• Version difference data
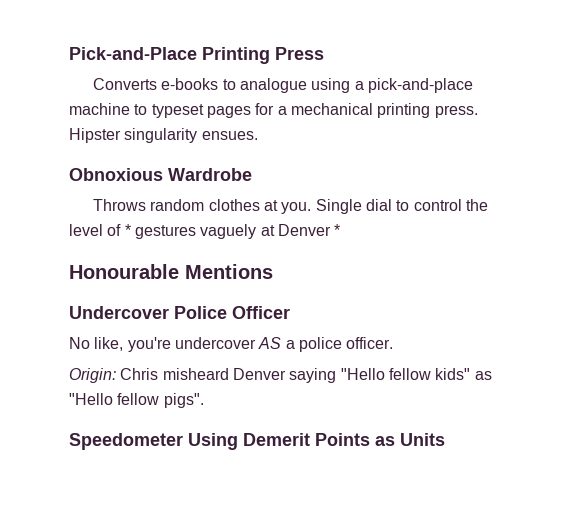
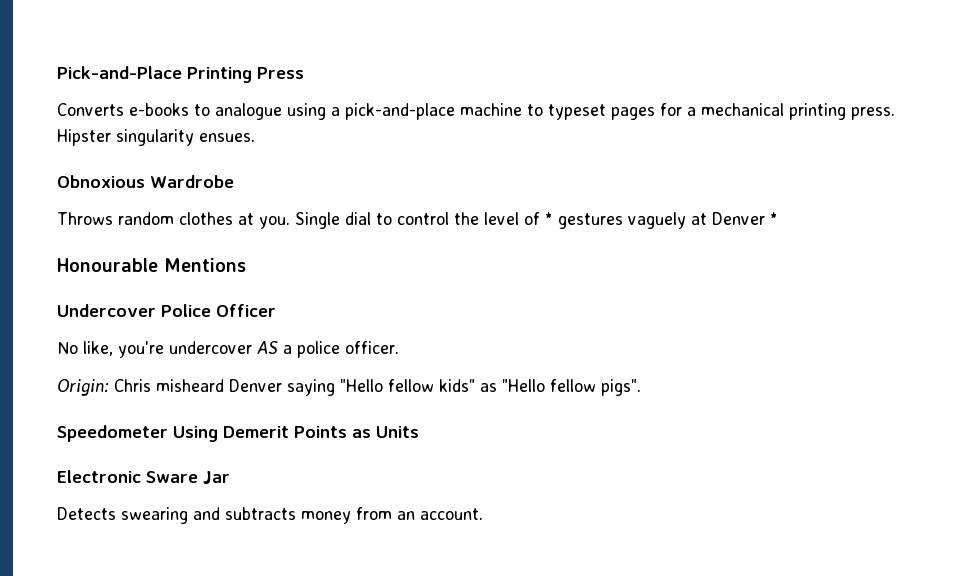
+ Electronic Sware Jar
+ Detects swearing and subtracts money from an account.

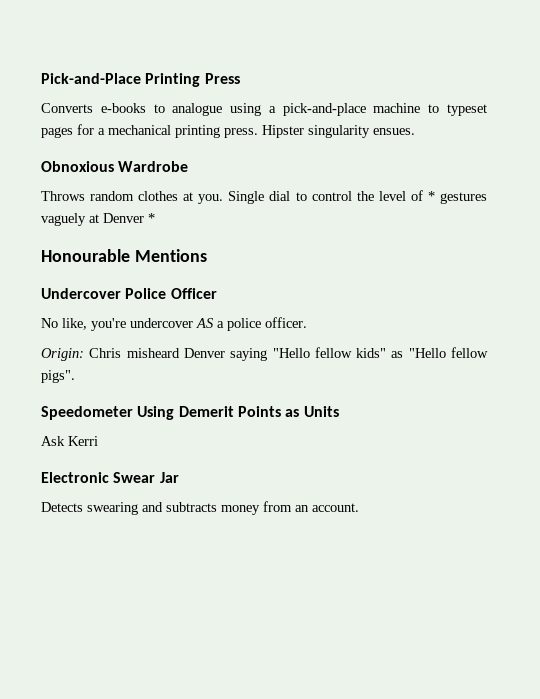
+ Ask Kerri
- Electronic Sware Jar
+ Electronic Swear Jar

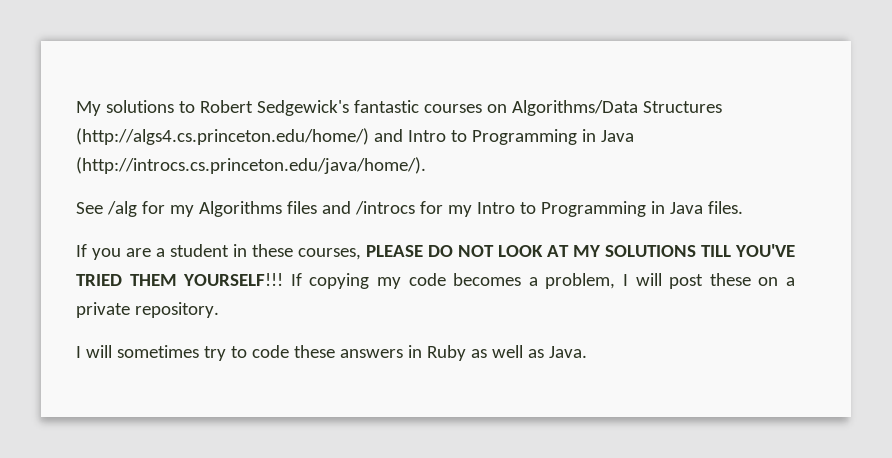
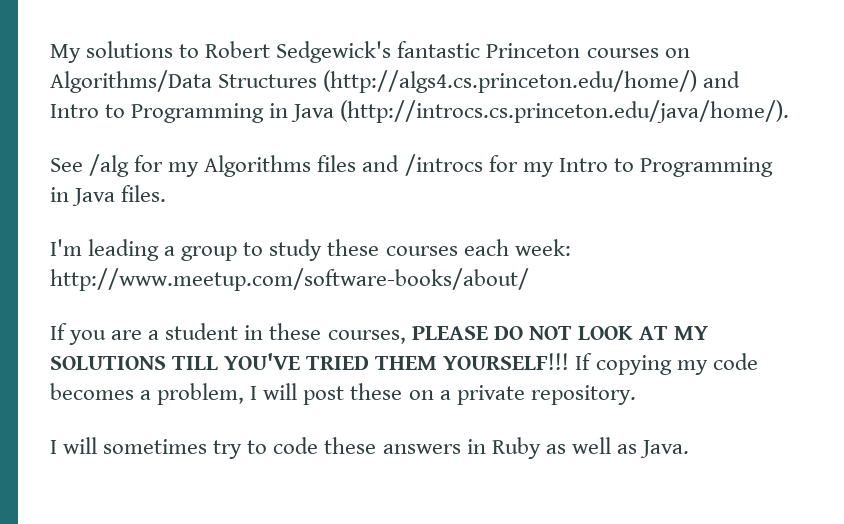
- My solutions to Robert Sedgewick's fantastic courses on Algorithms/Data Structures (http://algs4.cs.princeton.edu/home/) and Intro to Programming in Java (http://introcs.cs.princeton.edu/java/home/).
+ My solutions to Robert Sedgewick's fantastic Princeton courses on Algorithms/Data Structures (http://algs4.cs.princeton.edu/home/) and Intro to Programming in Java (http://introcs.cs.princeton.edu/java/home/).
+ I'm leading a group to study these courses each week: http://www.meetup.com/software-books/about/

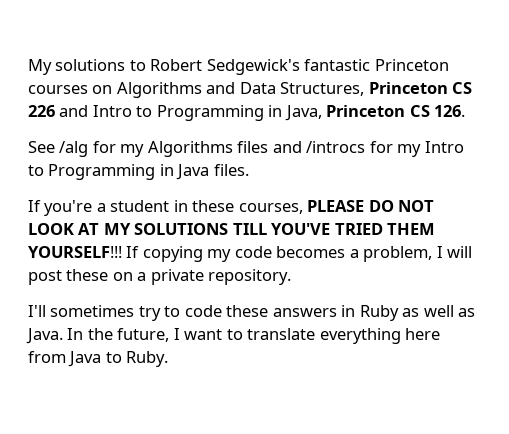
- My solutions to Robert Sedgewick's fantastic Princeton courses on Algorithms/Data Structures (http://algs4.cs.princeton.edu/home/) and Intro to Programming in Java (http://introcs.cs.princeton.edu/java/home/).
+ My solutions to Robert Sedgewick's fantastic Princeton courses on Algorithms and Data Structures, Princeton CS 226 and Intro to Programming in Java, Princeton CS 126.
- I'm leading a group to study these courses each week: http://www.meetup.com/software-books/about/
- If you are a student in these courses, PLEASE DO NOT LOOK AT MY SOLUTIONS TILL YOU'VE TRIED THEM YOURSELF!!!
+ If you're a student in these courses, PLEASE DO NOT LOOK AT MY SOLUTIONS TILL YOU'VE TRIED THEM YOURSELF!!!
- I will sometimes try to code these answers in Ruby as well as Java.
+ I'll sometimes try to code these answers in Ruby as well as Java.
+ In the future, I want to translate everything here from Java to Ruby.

• Your task
Print nothing but the lines from the line with "- I will sometimes" to the last line of the records above. Both of those lines count.

• Output for this task
- I will sometimes try to code these answers in Ruby as well as Java.
+ I'll sometimes try to code these answers in Ruby as well as Java.
+ In the future, I want to translate everything here from Java to Ruby.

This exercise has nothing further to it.